MATERIALS PROVIDED: Begin
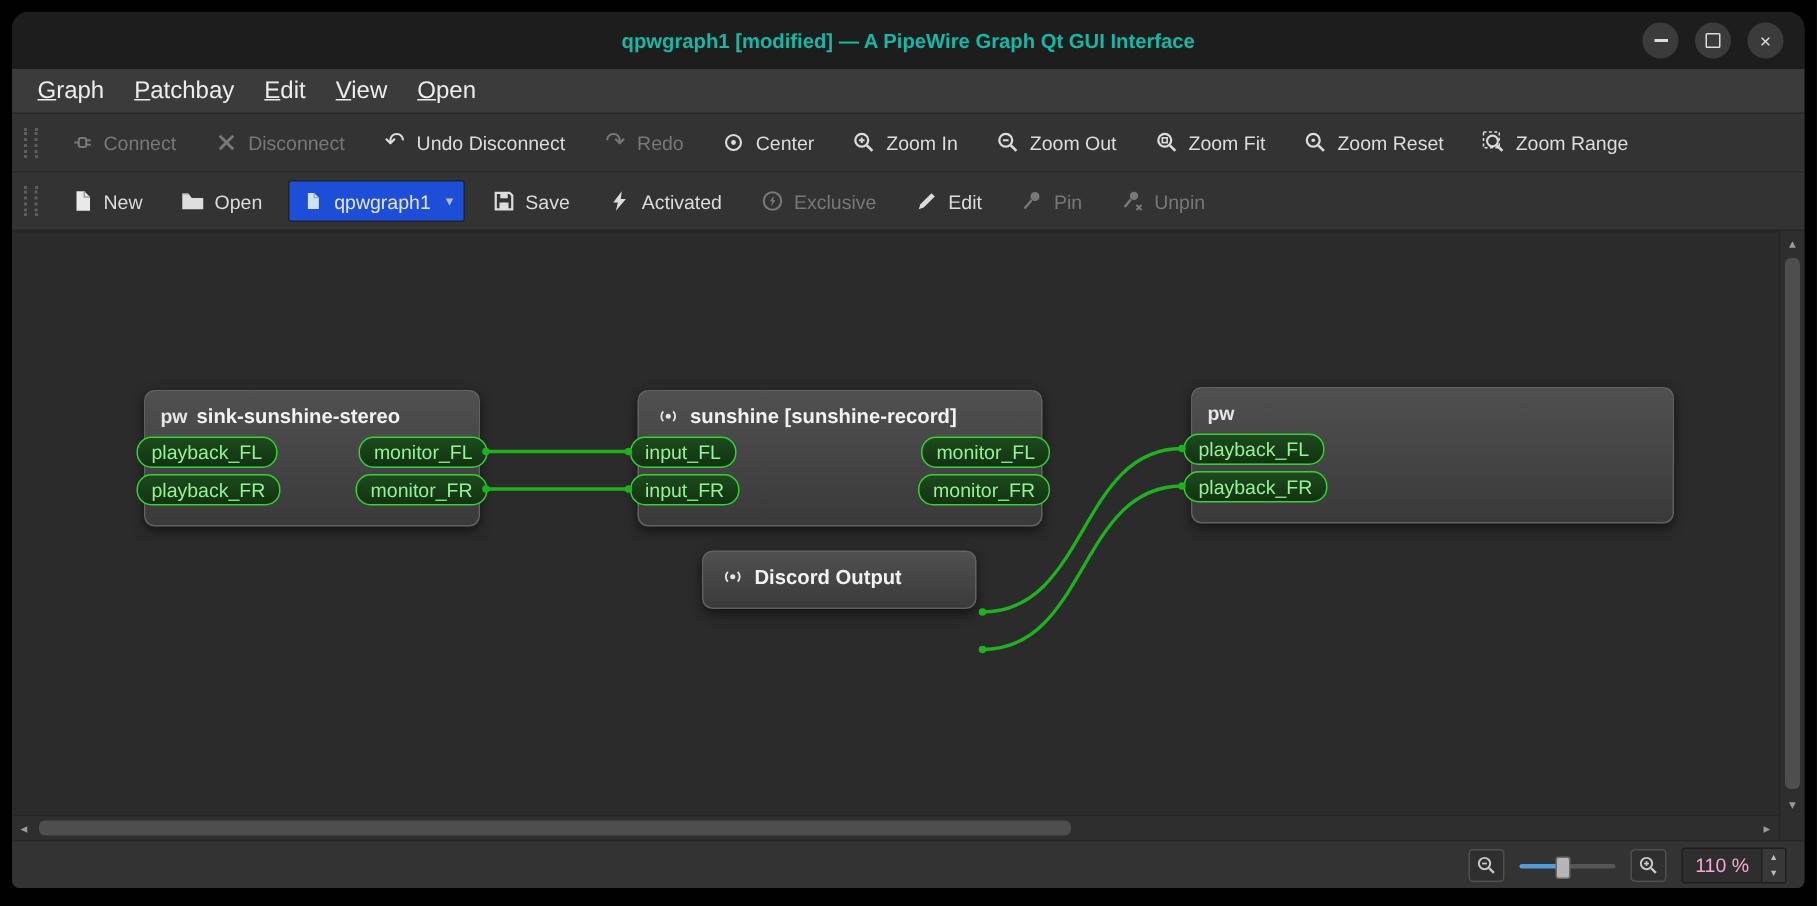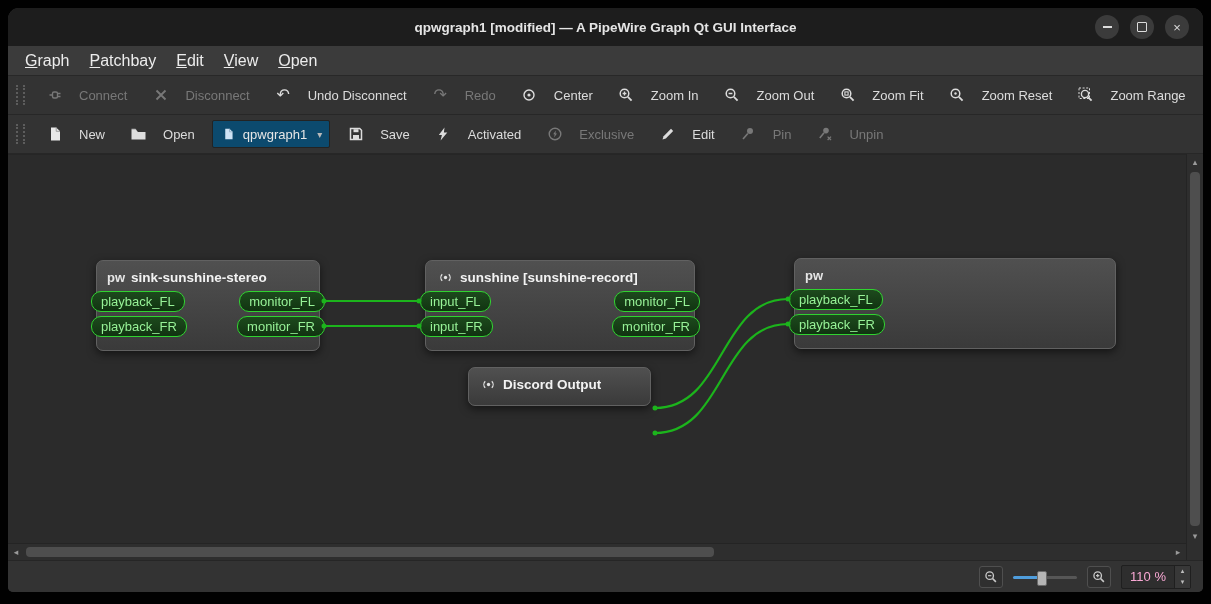--- a/index.html
+++ b/index.html
@@ -9,7 +9,7 @@
 
   
   .titlebar{height:38px;background:#1d1d1d;position:relative;display:flex;align-items:center;justify-content:center;flex:0 0 auto;}
-  .title{color:#e5e5e5;font-weight:bold;font-size:13.5px;}
+  .title{color:#14b8a6;font-weight:bold;font-size:13.5px;}
   .win-buttons{position:absolute;right:14px;top:0;height:100%;display:flex;align-items:center;gap:11px;}
   .win-btn{width:24px;height:24px;border-radius:50%;background:#3b3b3b;color:#dcdcdc;display:flex;align-items:center;justify-content:center;font-size:13px;cursor:default;}
   .min-glyph{display:block;width:9px;height:2px;background:#dcdcdc;}

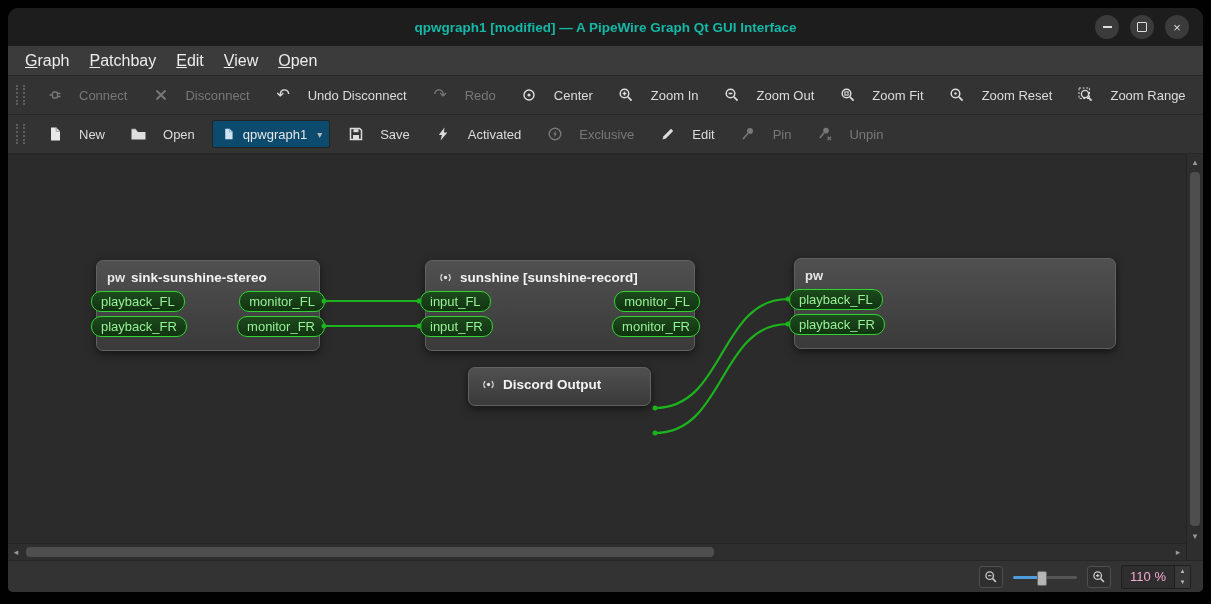--- a/index.html
+++ b/index.html
@@ -23,7 +23,7 @@
   
   .toolbar{height:38px;background:#333333;display:flex;align-items:center;border-bottom:1px solid #272727;padding-left:6px;gap:9px;flex:0 0 auto;}
   .tb-handle{width:5px;height:20px;border-left:2px dotted #5d5d5d;border-right:2px dotted #5d5d5d;margin:0 4px 0 2px;flex:0 0 auto;}
-  .tb-btn{display:flex;align-items:center;gap:16px;color:#dcdcdc;font-size:13px;padding:5px 8px;border-radius:4px;white-space:nowrap;}
+  .tb-btn{display:flex;align-items:center;gap:6px;color:#dcdcdc;font-size:13px;padding:5px 8px;border-radius:4px;white-space:nowrap;}
   .tb-btn.disabled{color:#787878;}
   .ticon{width:17px;height:17px;display:flex;align-items:center;justify-content:center;flex:0 0 auto;}
   .ticon svg{display:block;}

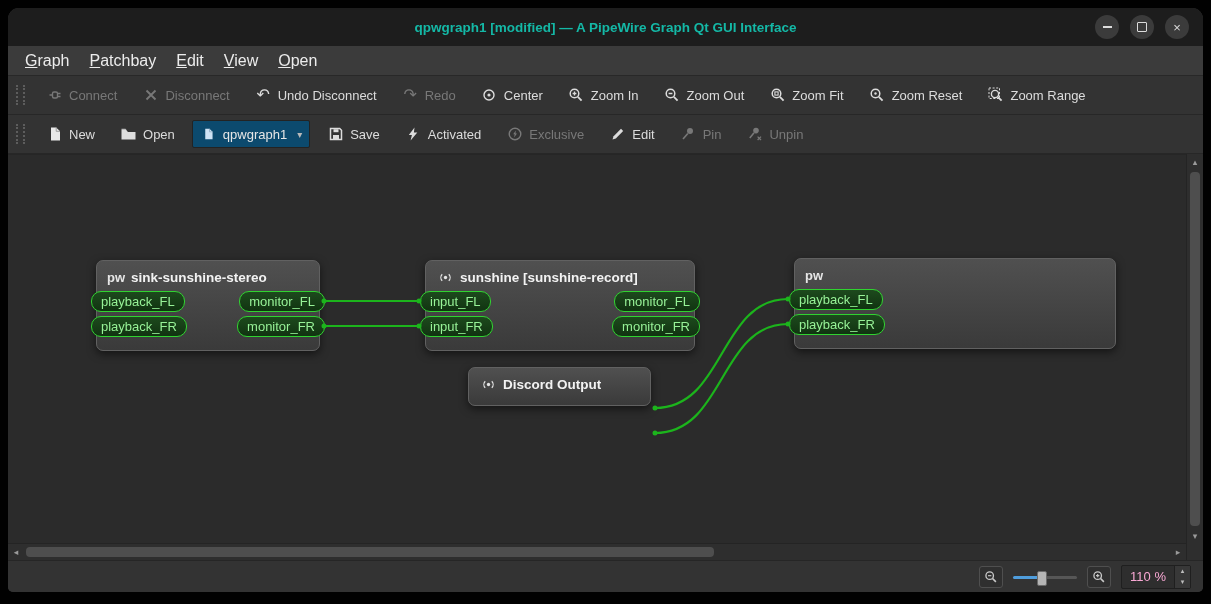--- a/index.html
+++ b/index.html
@@ -28,7 +28,7 @@
   .ticon{width:17px;height:17px;display:flex;align-items:center;justify-content:center;flex:0 0 auto;}
   .ticon svg{display:block;}
   .arrow-glyph{font-size:16px;line-height:16px;}
-  .combo{display:flex;align-items:center;gap:6px;background:#0c4a6e;border:1px solid #232323;border-radius:2px;height:26px;padding:0 7px;color:#e6e6e6;font-size:13px;}
+  .combo{display:flex;align-items:center;gap:6px;background:#1d4ed8;border:1px solid #232323;border-radius:2px;height:26px;padding:0 7px;color:#e6e6e6;font-size:13px;}
   .combo .carrow{color:#b9b9b9;font-size:10px;margin-left:4px;}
MATERIALS PROVIDED: End
Where does the word "glyph" show up in the material? Copy out each line that has it.

   .min-glyph{display:block;width:9px;height:2px;background:#dcdcdc;}
   .arrow-glyph{font-size:16px;line-height:16px;}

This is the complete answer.